DMD 0.175 release [OT]
Kristian Kilpi
kjkilpi at gmail.com
Sun Nov 26 11:28:44 PST 2006
On Sun, 26 Nov 2006 19:56:11 +0200, Stewart Gordon <smjg_1998 at yahoo.com>
wrote:
> John Reimer wrote:
>> On Sun, 26 Nov 2006 02:53:35 -0800, Kristian Kilpi <kjkilpi at gmail.com>
>> wrote:
>>
>>> On Sun, 26 Nov 2006 02:01:34 +0200, Tom <tom at nospam.com> wrote:
>>>
>>>> Walter Bright wrote:
>>>>> Tom wrote:
>>>>>> Wow, a million bugfixes and a very nice feature... it seems that
>>>>>> you didn't saw the sunlight for quite some time. Thank you.
>>>>> This time of year, there is little sunlight. Nothing to do but work!
>>>>
>>>> Oh, I always forget that you people in the North don't have sunlight
>>>> during this time of the year. Here, in Argentina, it's getting hotter
>>>> every minute. God bless air conditioning :D
>>>>
>>>> -- Tom;
>>>
>>> You...! ;)
>>>
>>> Here in Finland is indeed pretty dark most of the day. Well, it should
>>> be winter,
>
> How are the seasons defined over there? Here in Britain, by the
> standard definition the seasons begin on their respective equinoxes and
> solstices.
>
I didn't know that, interesting. :)
We don't have the standard definitions here, or at least I'm not heard of
them (or anyone I know of). The feather (nature) itself defines the
seasons. The translations are quite clear normally. Of course, when I look
out of a window now, it looks like autumn. Or if the sun is shining, it
looks like spring. I think one can (usually) say that it's "officially"

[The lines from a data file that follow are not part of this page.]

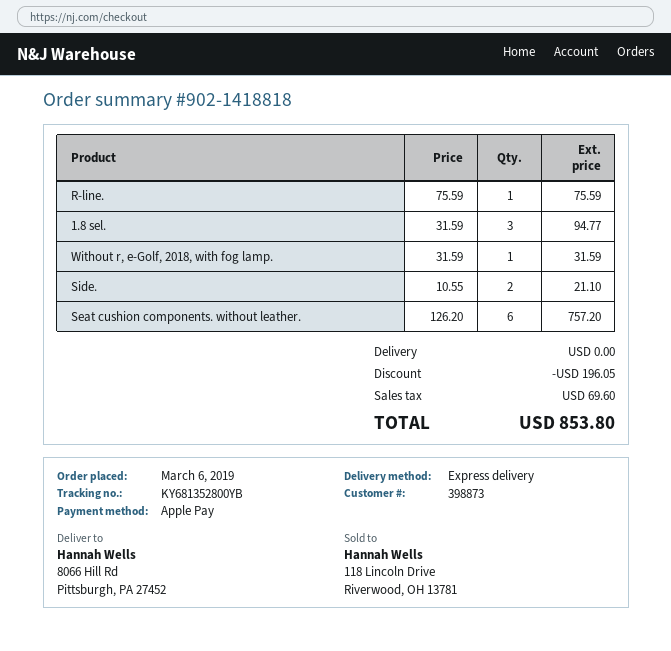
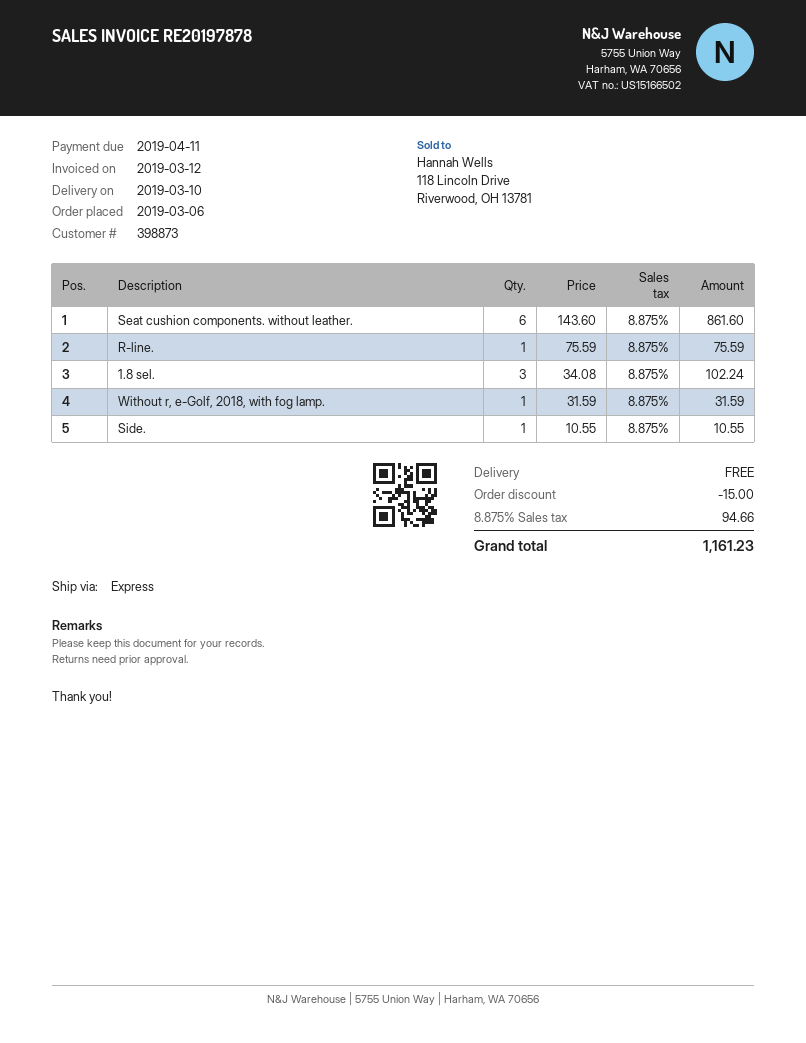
1.8 sel.: 3 x 31.59 = 94.77 -> 3 x 34.08 = 102.24
Side.: 2 x 10.55 = 21.10 -> 1 x 10.55 = 10.55
Seat cushion components. without leather.: 6 x 126.20 = 757.20 -> 6 x 143.60 = 861.60
discount: 196.05 -> 15.00
tax: 69.60 -> 94.66
total: 853.80 -> 1161.23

winter when the first snow is rain. Of course, it's not uncommon that the
first snow will melt though, or a couple of next ones.
It's summer when snow is melted, lakes too (we have a *lot* of lakes in
Finland), and the temperature is pretty high (about 15-25'C). Spring is
when snow is melting (when trees have new leaves, it's already summer;
some bushes can have leaves in spring though), and autumn when trees turn
yellow and red (and finally drop their leaves). Heh, I looked a dictionary
for that, and it said "forest glowing with autumn tints" or "glowing
autumn forest". No single word for it, huh?
>>> but currently my thermometer shows +10 degrees of Celsius (it should
>>> rather be showing -10 degrees). No snow in the ground, and water is
>>> raining. In October we had pretty much snow (10-30cm), but this month
>>> has been so warm that even lakes in southern Finland are not frozen
>>> anymore.
>
> Sounds like an "Indian summer" as we sometimes call it over here. Except
> that 10°C here in England at this time is by no means exceptional - it
> would probably need to be at least 16°C to qualify.
>
Hey that's funny, I call a summer of exceptionally high temperatures as an
"indian summer". But I did some checking (the net is handy), and it seems
that I have been 'misinformed' about that. :) Ok, "a warm period after the
cold autumn season has begun", got it.